Your reply should be the records below, duplicated exactly, with any picture removed.

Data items
════════
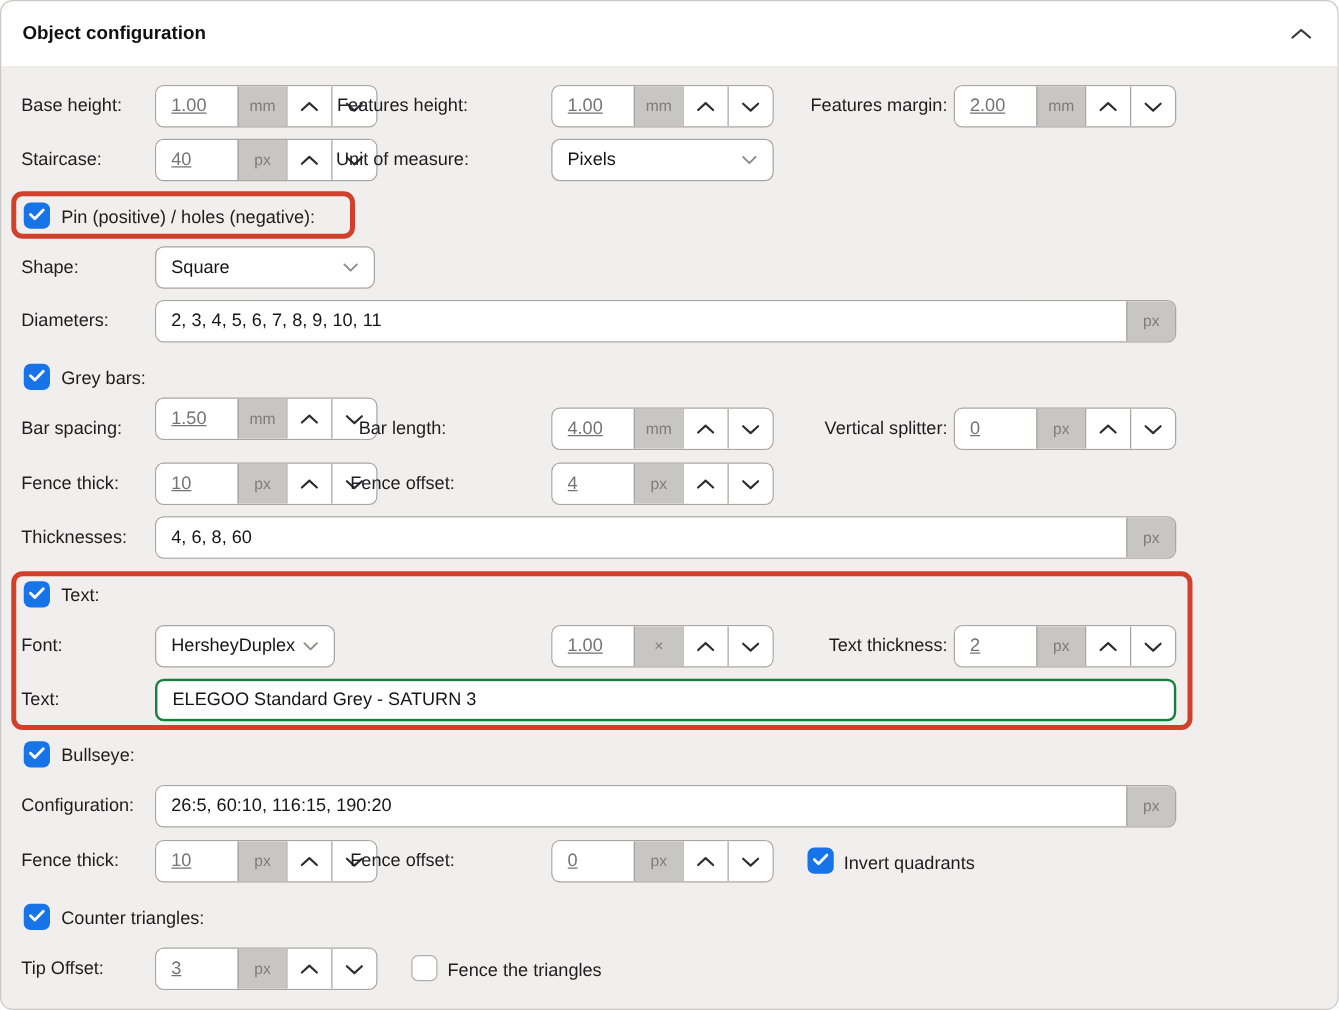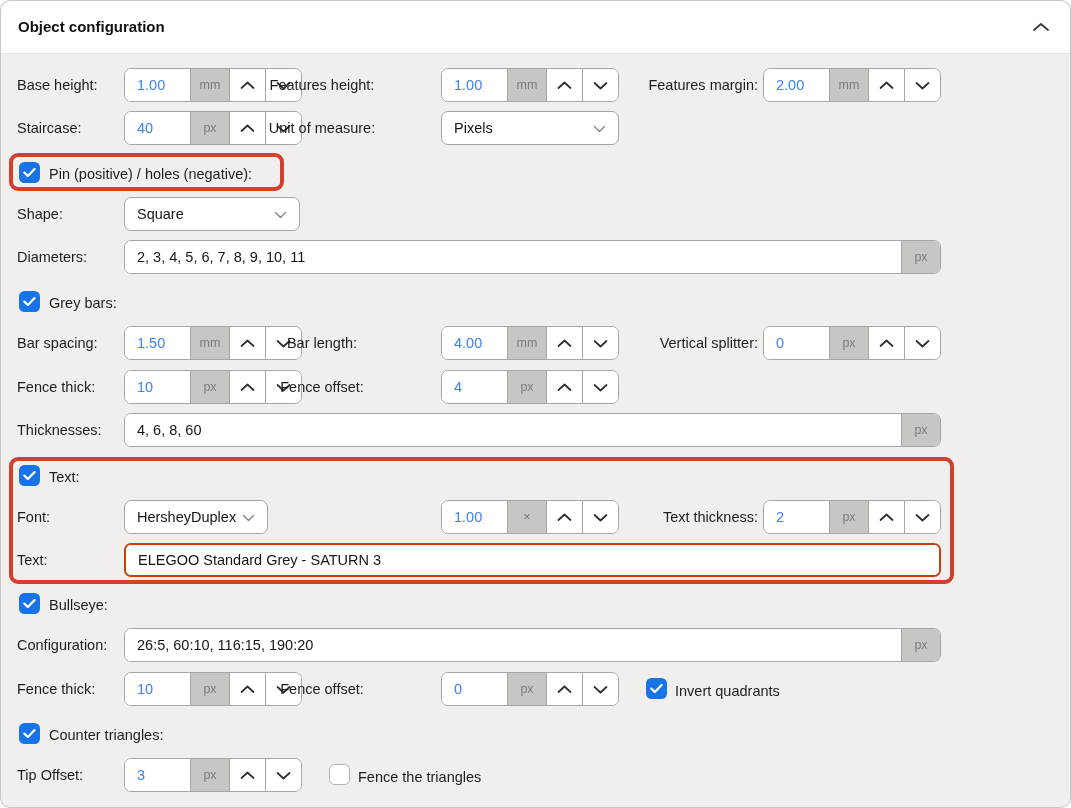--- a/index.html
+++ b/index.html
@@ -18,35 +18,35 @@
        background:transparent;display:flex;align-items:center;justify-content:center;cursor:pointer;padding:0;}
   
   .lbl{position:absolute;font-size:14.5px;color:#1d1d1f;line-height:20px;white-space:nowrap;}
   .b{font-weight:400;}
   .l2{left:224px;width:194px;text-align:center;}
   .l3{left:558px;width:199px;text-align:right;}
   
   .spin{position:absolute;width:178px;height:34px;background:#fff;border:1px solid #a8a6a2;
         border-radius:7px;box-sizing:border-box;display:flex;align-items:stretch;overflow:hidden;}
   .spin input{flex:1 1 auto;min-width:0;border:none;outline:none;background:#fff;
-        padding:0 6px 0 12px;font-size:14.5px;color:#3b82f6;font-family:inherit;}
+        padding:0 6px 0 12px;font-size:14.5px;color:#737373;font-family:inherit;text-decoration:underline;}
   .unit{flex:0 0 38px;background:#c7c6c3;color:#7e7c79;font-size:12.5px;
         display:flex;align-items:center;justify-content:center;border-left:1px solid #a8a6a2;}
   .sbtn{flex:0 0 36px;background:#fff;border:none;border-left:1px solid #a8a6a2;
         display:flex;align-items:center;justify-content:center;cursor:pointer;padding:0;}
   
   .select{position:absolute;height:34px;background:#fff;border:1px solid #a8a6a2;border-radius:7px;
         box-sizing:border-box;display:flex;align-items:center;justify-content:space-between;
         padding:7px 12px;font-size:14.5px;color:#151515;cursor:pointer;}
   
   .wide{position:absolute;left:123px;width:817px;height:34px;background:#fff;border:1px solid #a8a6a2;
         border-radius:7px;box-sizing:border-box;display:flex;align-items:stretch;overflow:hidden;}
   .wide input{flex:1 1 auto;min-width:0;border:none;outline:none;background:#fff;
         padding:8px 12px;font-size:14.5px;color:#151515;font-family:inherit;}
-  .wide.focus{border:2px solid #c2410c;}
+  .wide.focus{border:2px solid #15803d;}
   
   .cb{position:absolute;width:21px;height:21px;box-sizing:border-box;border-radius:5.5px;
       background:#fff;border:1.5px solid #b2b0ad;display:flex;align-items:center;justify-content:center;cursor:pointer;}
   .cb svg{opacity:0;}
   .cb.on{background:#1774e8;border:none;}
   .cb.on svg{opacity:1;}
   
   .redbox{position:absolute;border:4px solid #d2402c;border-radius:9px;box-sizing:border-box;pointer-events:none;}
 </style>
 </head>
@@ -160,21 +160,21 @@
   </div>
 
   <span class="cb on" style="left:18px;top:290px">
     <span><svg width="13" height="11" viewBox="0 0 14 11">
           <polyline points="1.5,5.6 5.2,9.2 12.5,1.8" fill="none" stroke="#fff" stroke-width="2.4" stroke-linecap="round" stroke-linejoin="round"></polyline>
         </svg></span>
   </span>
   <span class="lbl b" style="left:48px;top:292px">Grey bars:</span>
 
   <span class="lbl" style="left:16px;top:332px">Bar spacing:</span>
-  <div class="spin" style="left:123px;top:325px">
+  <div class="spin" style="left:123px;top:317px">
     <input value="1.50" style="">
     <span class="unit">mm</span>
     <button class="sbtn">
         <svg width="15" height="9" viewBox="0 0 15 9">
           <polyline points="1.5,7 7.5,1.5 13.5,7" fill="none" stroke="#2d2d2f" stroke-width="1.7" stroke-linecap="round" stroke-linejoin="round"></polyline>
         </svg>
       </button>
     <button class="sbtn">
         <svg width="15" height="9" viewBox="0 0 15 9">
           <polyline points="1.5,2 7.5,7.5 13.5,2" fill="none" stroke="#2d2d2f" stroke-width="1.7" stroke-linecap="round" stroke-linejoin="round"></polyline>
════════
__Response__:
--- a/index.html
+++ b/index.html
@@ -18,35 +18,35 @@
        background:transparent;display:flex;align-items:center;justify-content:center;cursor:pointer;padding:0;}
   
   .lbl{position:absolute;font-size:14.5px;color:#1d1d1f;line-height:20px;white-space:nowrap;}
   .b{font-weight:400;}
   .l2{left:224px;width:194px;text-align:center;}
   .l3{left:558px;width:199px;text-align:right;}
   
   .spin{position:absolute;width:178px;height:34px;background:#fff;border:1px solid #a8a6a2;
         border-radius:7px;box-sizing:border-box;display:flex;align-items:stretch;overflow:hidden;}
   .spin input{flex:1 1 auto;min-width:0;border:none;outline:none;background:#fff;
-        padding:0 6px 0 12px;font-size:14.5px;color:#3b82f6;font-family:inherit;}
+        padding:0 6px 0 12px;font-size:14.5px;color:#737373;font-family:inherit;text-decoration:underline;}
   .unit{flex:0 0 38px;background:#c7c6c3;color:#7e7c79;font-size:12.5px;
         display:flex;align-items:center;justify-content:center;border-left:1px solid #a8a6a2;}
   .sbtn{flex:0 0 36px;background:#fff;border:none;border-left:1px solid #a8a6a2;
         display:flex;align-items:center;justify-content:center;cursor:pointer;padding:0;}
   
   .select{position:absolute;height:34px;background:#fff;border:1px solid #a8a6a2;border-radius:7px;
         box-sizing:border-box;display:flex;align-items:center;justify-content:space-between;
         padding:7px 12px;font-size:14.5px;color:#151515;cursor:pointer;}
   
   .wide{position:absolute;left:123px;width:817px;height:34px;background:#fff;border:1px solid #a8a6a2;
         border-radius:7px;box-sizing:border-box;display:flex;align-items:stretch;overflow:hidden;}
   .wide input{flex:1 1 auto;min-width:0;border:none;outline:none;background:#fff;
         padding:8px 12px;font-size:14.5px;color:#151515;font-family:inherit;}
-  .wide.focus{border:2px solid #c2410c;}
+  .wide.focus{border:2px solid #15803d;}
   
   .cb{position:absolute;width:21px;height:21px;box-sizing:border-box;border-radius:5.5px;
       background:#fff;border:1.5px solid #b2b0ad;display:flex;align-items:center;justify-content:center;cursor:pointer;}
   .cb svg{opacity:0;}
   .cb.on{background:#1774e8;border:none;}
   .cb.on svg{opacity:1;}
   
   .redbox{position:absolute;border:4px solid #d2402c;border-radius:9px;box-sizing:border-box;pointer-events:none;}
 </style>
 </head>
@@ -160,21 +160,21 @@
   </div>
 
   <span class="cb on" style="left:18px;top:290px">
     <span><svg width="13" height="11" viewBox="0 0 14 11">
           <polyline points="1.5,5.6 5.2,9.2 12.5,1.8" fill="none" stroke="#fff" stroke-width="2.4" stroke-linecap="round" stroke-linejoin="round"></polyline>
         </svg></span>
   </span>
   <span class="lbl b" style="left:48px;top:292px">Grey bars:</span>
 
   <span class="lbl" style="left:16px;top:332px">Bar spacing:</span>
-  <div class="spin" style="left:123px;top:325px">
+  <div class="spin" style="left:123px;top:317px">
     <input value="1.50" style="">
     <span class="unit">mm</span>
     <button class="sbtn">
         <svg width="15" height="9" viewBox="0 0 15 9">
           <polyline points="1.5,7 7.5,1.5 13.5,7" fill="none" stroke="#2d2d2f" stroke-width="1.7" stroke-linecap="round" stroke-linejoin="round"></polyline>
         </svg>
       </button>
     <button class="sbtn">
         <svg width="15" height="9" viewBox="0 0 15 9">
           <polyline points="1.5,2 7.5,7.5 13.5,2" fill="none" stroke="#2d2d2f" stroke-width="1.7" stroke-linecap="round" stroke-linejoin="round"></polyline>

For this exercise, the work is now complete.